PROVIDED INFORMATION: Begin

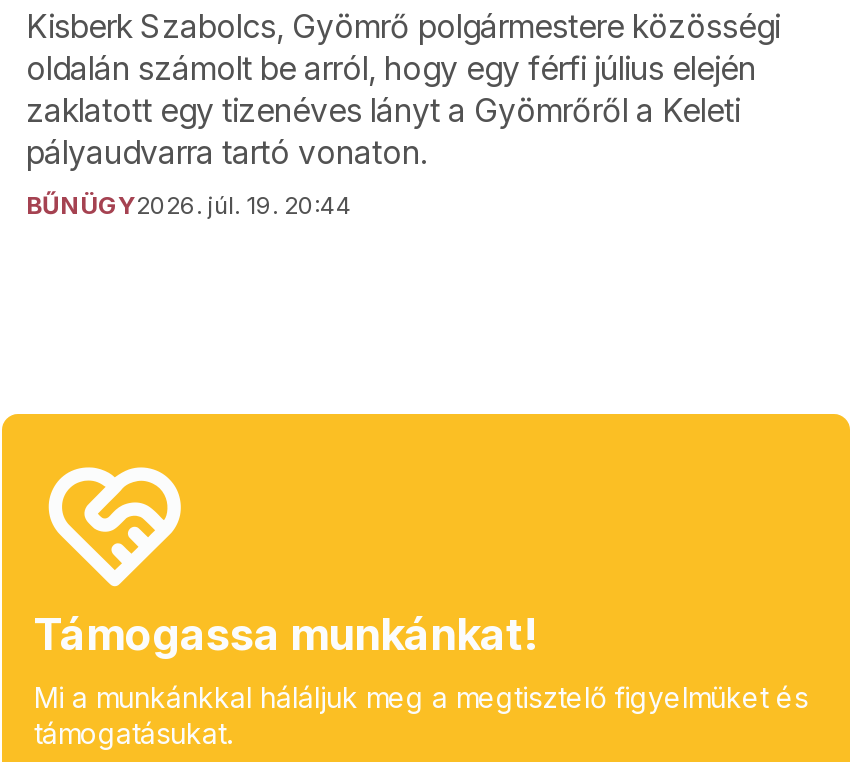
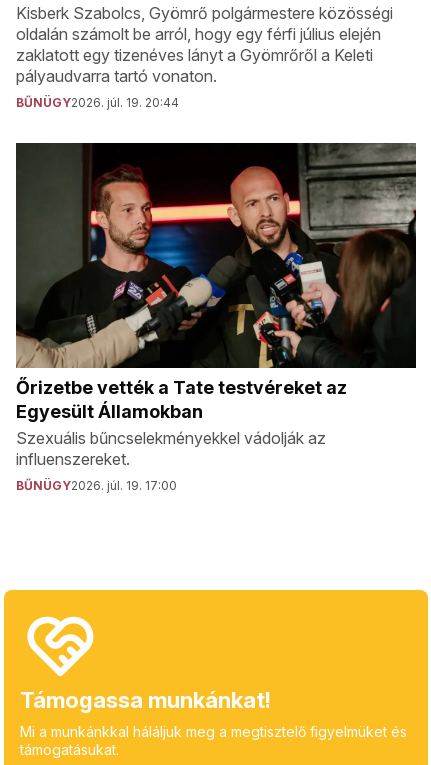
+ [image]
+ Őrizetbe vették a Tate testvéreket az
+ Egyesült Államokban
+ Szexuális bűncselekményekkel vádolják az
+ influenszereket.
+ BŰNÜGY2026. júl. 19. 17:00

PROVIDED INFORMATION: End

> **ACTIVITY**
Would you retype the lines of the data above, from the one holding "Tate testvéreket az" through its final line, exactly and without adding any other line?

> **REPLY**
+ Őrizetbe vették a Tate testvéreket az
+ Egyesült Államokban
+ Szexuális bűncselekményekkel vádolják az
+ influenszereket.
+ BŰNÜGY2026. júl. 19. 17:00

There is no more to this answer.